We are now down to the finish line with my pregnancy, and I am more nervous than ever. First things first, Jason took a job in Tennessee this week which has added way more stress. And to back his decision, I’m not like most women where I will go into labor and the baby just comes out. What happened with both Ryder and Siella is that my water breaks, and then I labor for well over 24 hours to result in a c section because I never fully dilate. I tried so hard for a v bac with Siella and it just didn’t happen and lead to complications with her heart stopping a one point, super scary. So this time, my doctor was very stern when she said you must schedule a c section. And back to Jason being gone, if I do go into labor most likely the case will be my water breaks and he jumps on a plane. If it breaks at 3am and there’s no flights..well than I guess I’ll try to hold off. But I am trying not to think about that now as I still have six more days till he’s home.

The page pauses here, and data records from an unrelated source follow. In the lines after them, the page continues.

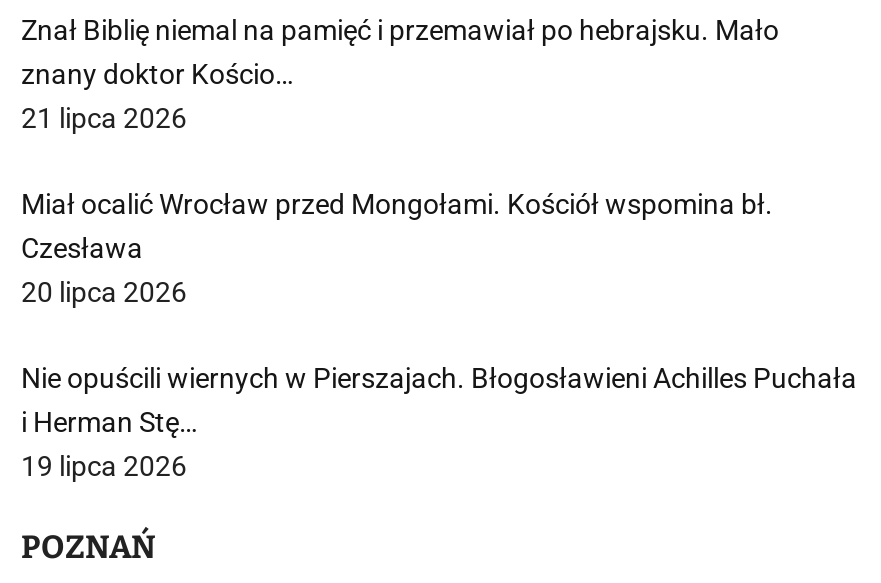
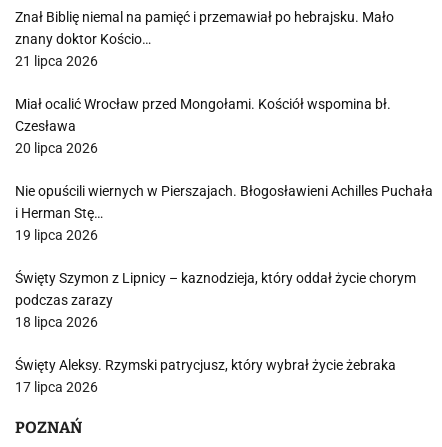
+ Święty Szymon z Lipnicy – kaznodzieja, który oddał życie chorym
+ podczas zarazy
+ 18 lipca 2026
+ Święty Aleksy. Rzymski patrycjusz, który wybrał życie żebraka
+ 17 lipca 2026
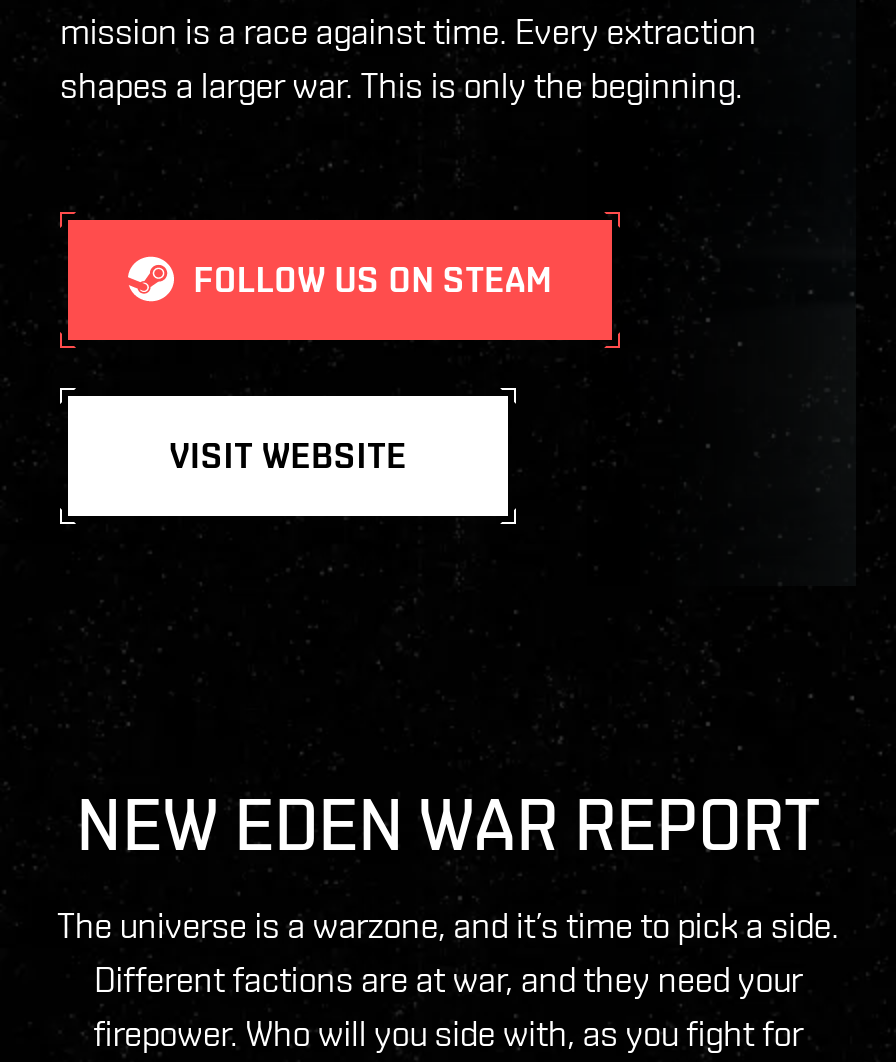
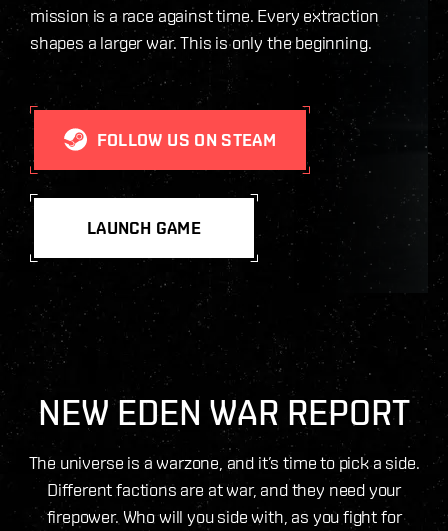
- VISIT WEBSITE
+ LAUNCH GAME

My c section is scheduled for March 26th, although I think I may go earlier than that (I was 10 days early with Siella). I am trying to complete as many open ended projects I have pending. Which, of course, has me completely stressing out. We just finished shooting the nursery this week with Project Nursery and I cannot wait to share that amazing collab with you in the coming weeks. And as far as being ready with things for the new baby..can we ever be completely prepared? I have all the usual necessities one would need but I really just don’t know what to expect.
Our sleep sitch has semi improved with day light savings time and now Siella wakes at 6/6:30 rather than the usual 5:30. I am also trying to get the kids prepared for when the baby comes as well. Ryder seems extremely excited and has been non stop kissing my belly. Every night before bed hes asks if his little sister will be here yet. And Siella has been noticing all the new baby gear and has been super clingy to me which makes me think she sort of is preparing herself for whats about to happen. I mean afterall she is going to become the middle child and no longer the baby…ahhh. But her personality is way too strong and she will definitely make herself noticed.
At this moment right now, while we play the waiting game, I am trying to cherish every minute I have left with my two babies. Because I know my attention will not be this focused on them once our new daughter is here and that thought just kills me. I’m trying to do as many one-on-one things I can with them. Ryder and I have “a date” usually once a week and this week we scheduled two. It’s so important to spend time with him without Siella, we had a movie premiere one day and then we went to one our a fav places for hot chocolate. Siella and I spend tons of time together while Ryder is in school and this week we went to a bunch of music classes and open plays, something I know a babysitter might have to do for a while with her.
The one thing I am not happy about it the fact that Jason is not around. I just wish he could be here this last week to savior these last few moments as a family of 4. And a date night wouldn’t be so bad either. So instead of the final countdown, I am counting each day as a blessing and cherishing each moment. I friend of mine who recently had her third gave me the best advice ever and I will forever remind myself when things get crazy “enjoy it and to hell with laundry and cleaning“..thank you Marion. I really have to learn how to turn my head sometimes. Until then.